Handelsausblick & 3‑Tage-Preisindikation
- Käufer (Mischfutterwerke, Integratoren): Es bietet sich an, einen Teil des Maisbedarfs für Q4 und frühes Q1 auf dem aktuellen Niveau zu decken, da das Wetterrisiko in Norddeutschland und anhaltende Störungen im Schwarzen Meer kurzfristig für begrenztes Abwärtspotenzial sprechen.
- Erzeuger (Landwirte): Eine gestaffelte Vermarktungsstrategie rund um die Ernte beibehalten. Kurzfristige Schwäche bei Futures als Chance nutzen, zusätzliche Mengen zu preisen, aber Flexibilität bewahren für den Fall, dass Wetter- oder Logistikschocks die Basis nach oben treiben.

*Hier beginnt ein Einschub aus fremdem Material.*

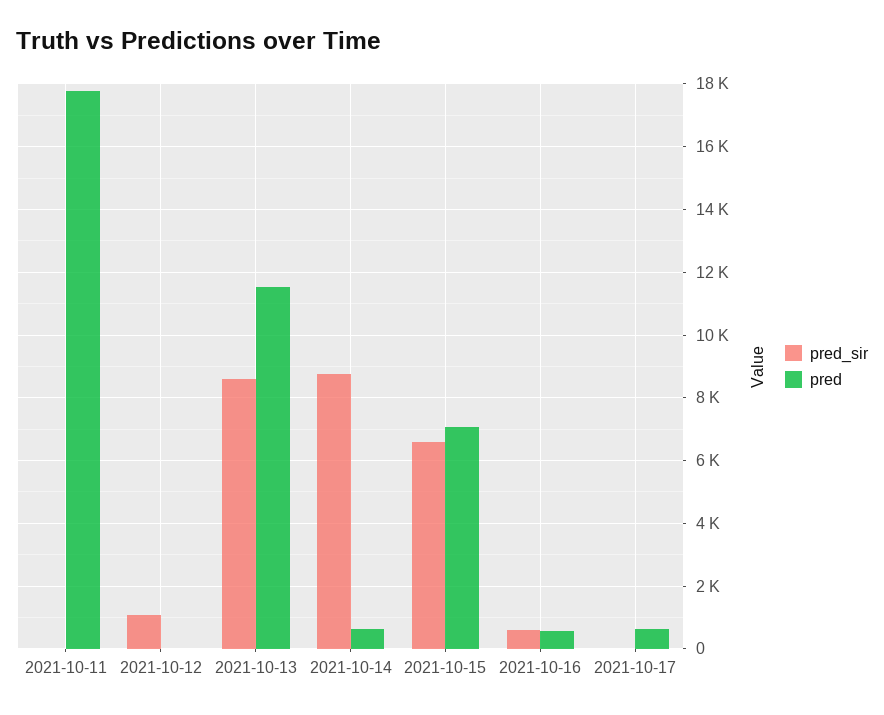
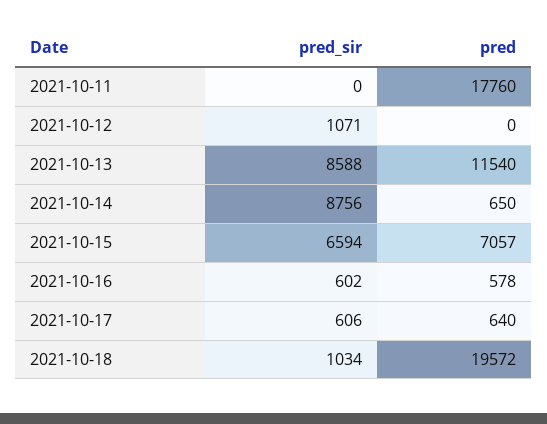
pred_sir, 2021-10-17: 0 -> 606
pred_sir, 2021-10-18: none -> 1034
pred, 2021-10-18: none -> 19572

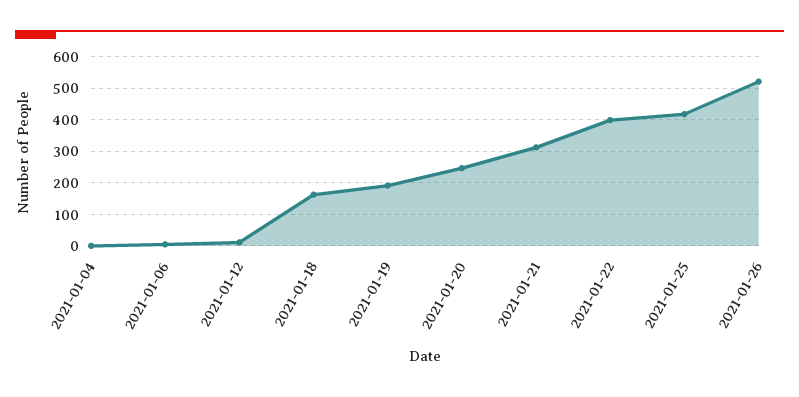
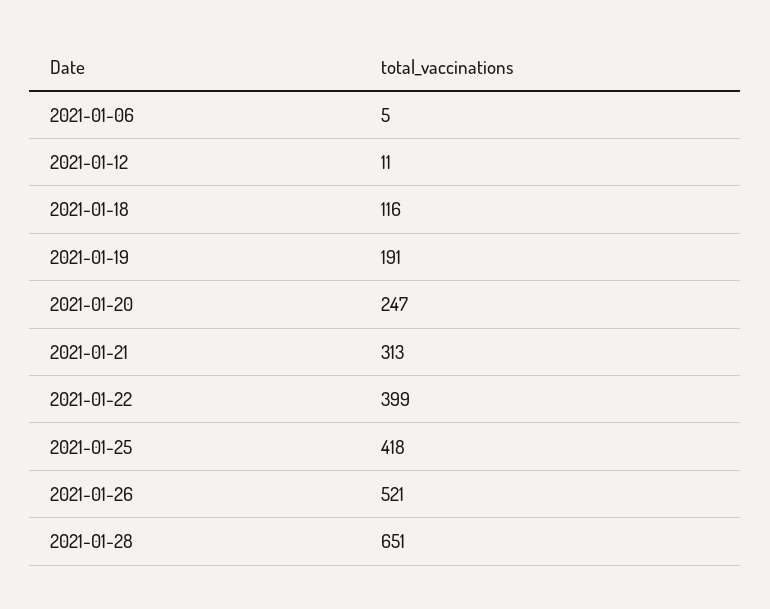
2021-01-04: 0 -> none
2021-01-18: 160 -> 116
2021-01-28: none -> 651

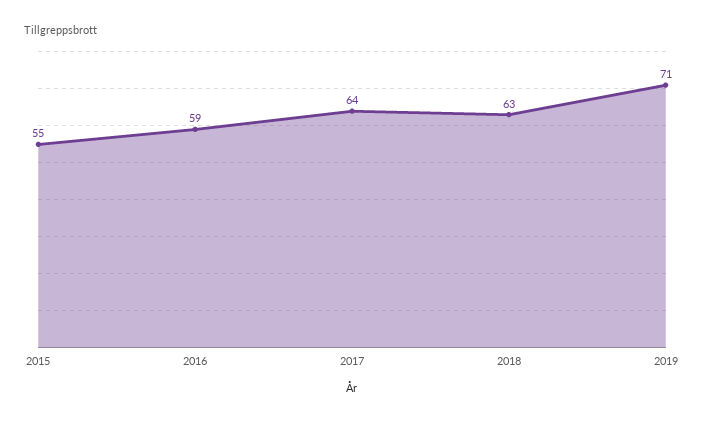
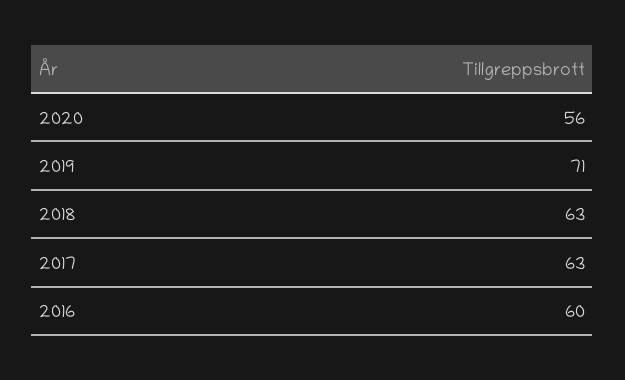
2015: 55 -> none
2016: 59 -> 60
2017: 64 -> 63
2020: none -> 56

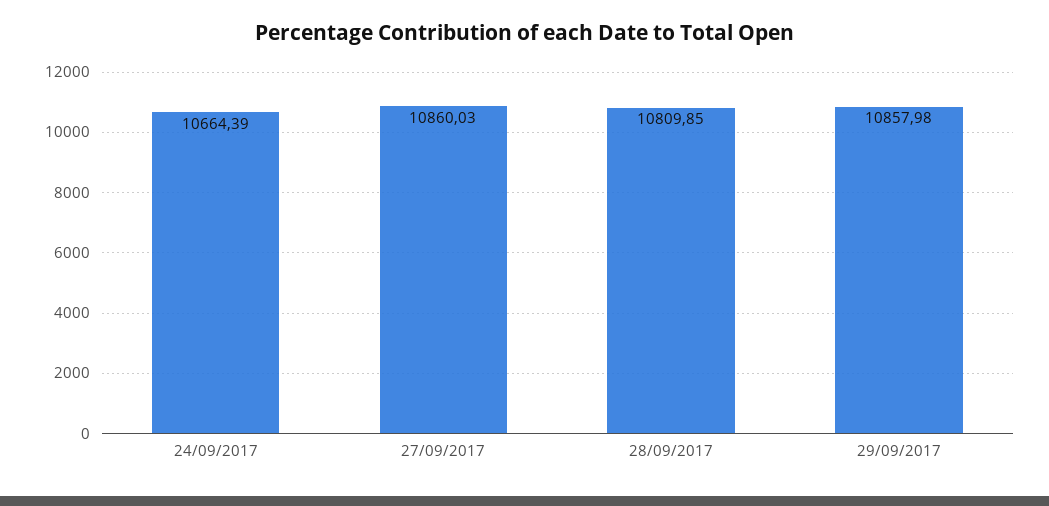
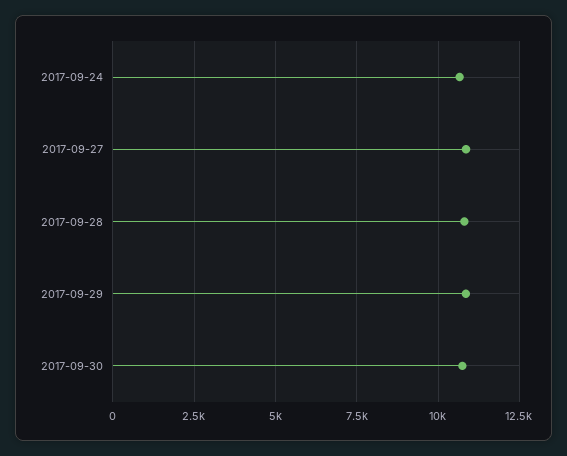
2017-09-30: none -> 10750

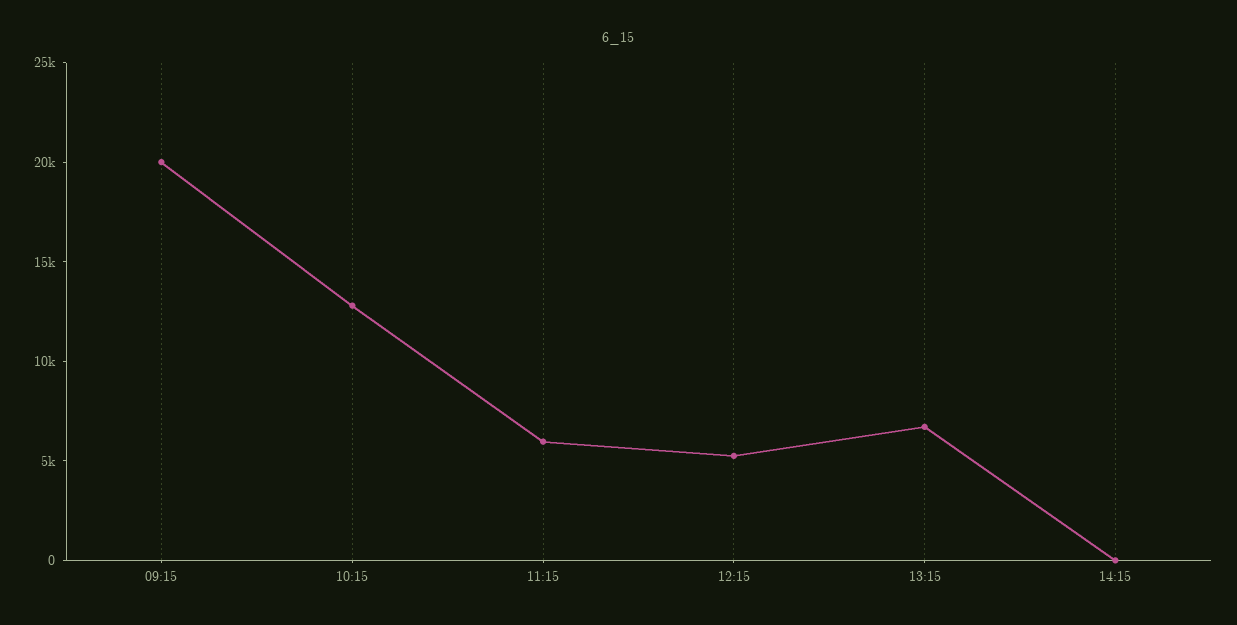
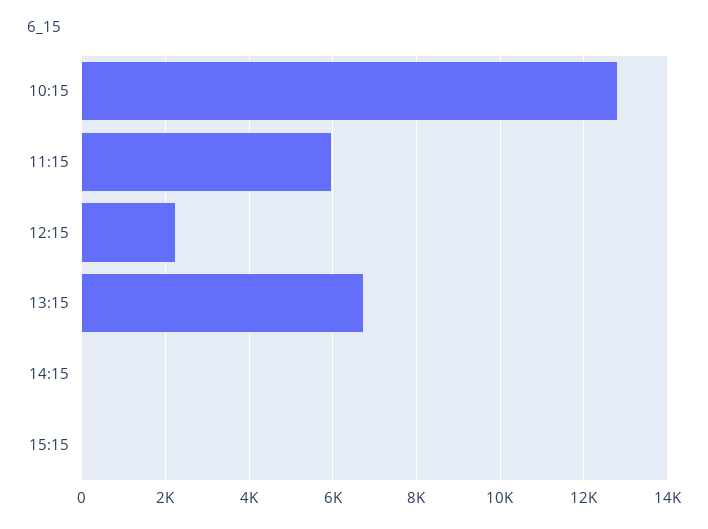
09:15: 20000 -> none
12:15: 5000 -> 2200
15:15: none -> 0

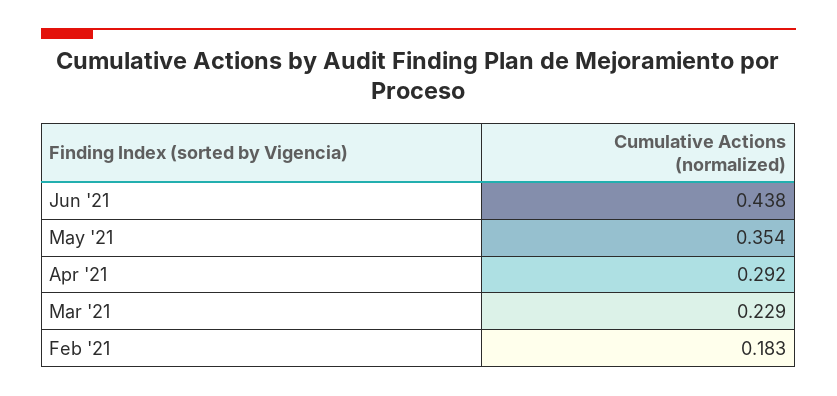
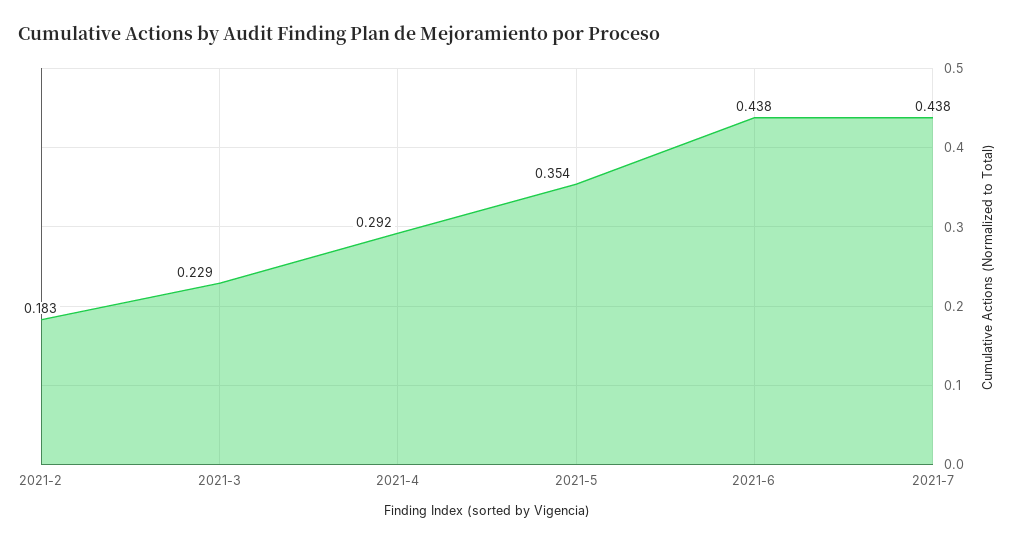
2021-7: none -> 0.438

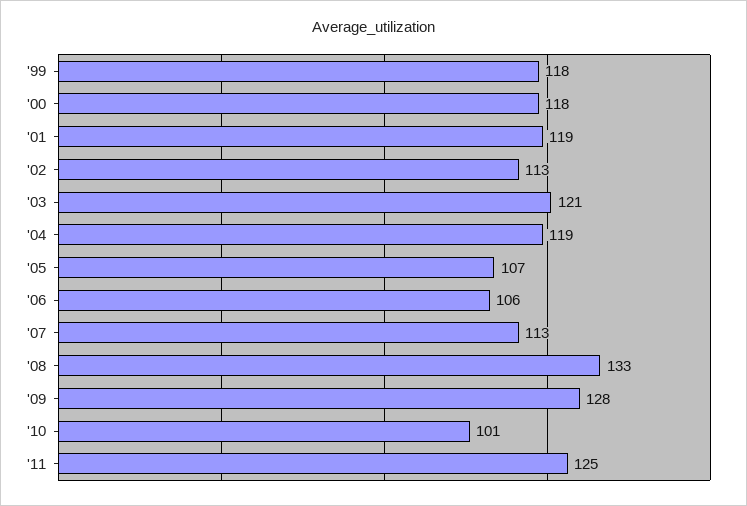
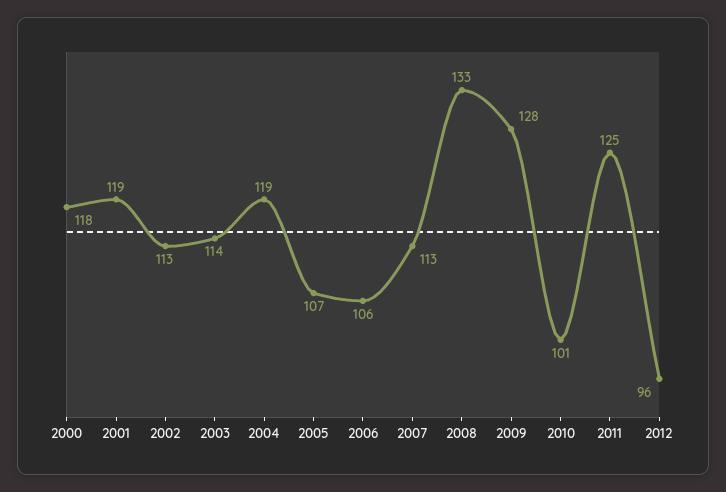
'99: 118 -> none
'03: 121 -> 114
2012: none -> 96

- Händler: Spreads zwischen Euronext und deutschen Kassapreisen sowie Nachrichtenlage zum Schwarzen Meer genau beobachten; eine sich ausweitende Basis bei weiteren Angriffen auf Häfen oder negativen Ernteschätzungen könnte Short-Futures-/Long-Physisch-Hedgingchancen eröffnen.
3‑Tage-Richtungsausblick (Deutschland, EUR/t):
- Deutscher Mais EXW (Futter, Norden): Hohe 280 €/t, Tendenz: leicht fester aufgrund von Wetter- und Schwarzmeer-Risiken.
- Euronext Paris Mais nahe Termine: Um 255 €/t, Tendenz: seitwärts bis leicht höher bei anhaltender Risikoprämie.
- Deutschland Mais-Bundesindikator: Nahe 255 €/t, Tendenz: stabil, mit begrenztem Verkaufsdruck vor der Ernte.